=== Provided data ===
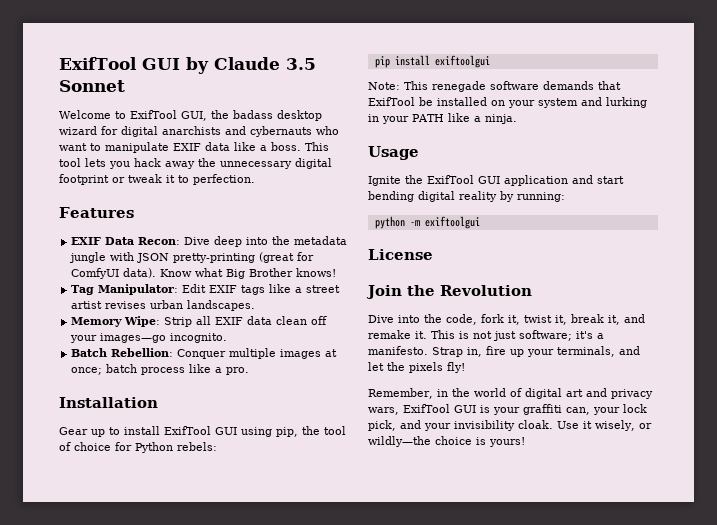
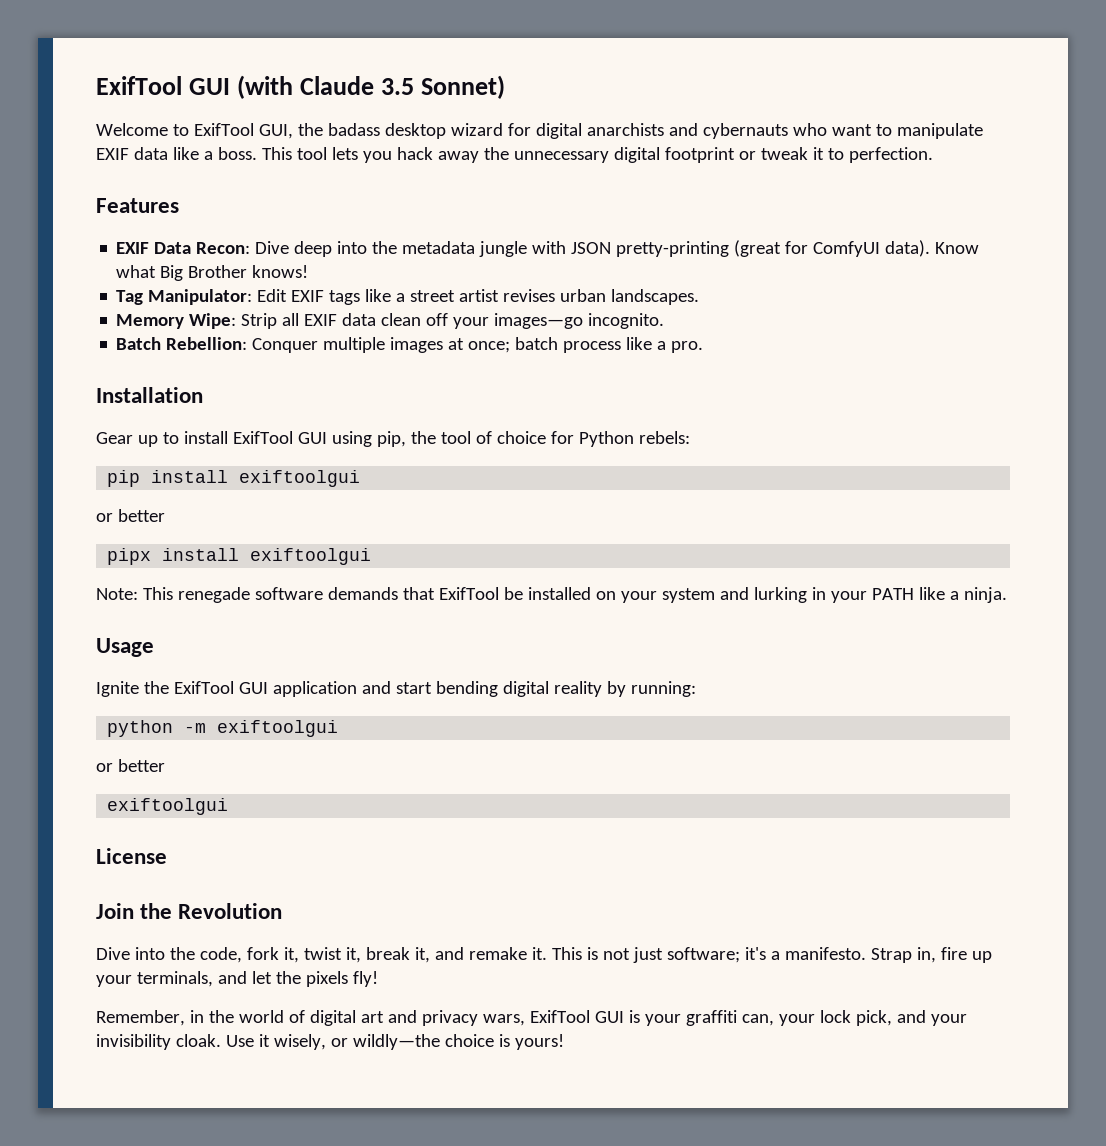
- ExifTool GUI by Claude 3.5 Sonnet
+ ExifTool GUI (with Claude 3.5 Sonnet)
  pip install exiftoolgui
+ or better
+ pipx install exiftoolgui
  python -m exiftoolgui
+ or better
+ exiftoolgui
===
## Exercise instructions
Starting with the line that contains "Claude 3.5 Sonnet)", return each line through the last one of the data above, exactly as written and nothing more.

## Finished task
+ ExifTool GUI (with Claude 3.5 Sonnet)
  pip install exiftoolgui
+ or better
+ pipx install exiftoolgui
  python -m exiftoolgui
+ or better
+ exiftoolgui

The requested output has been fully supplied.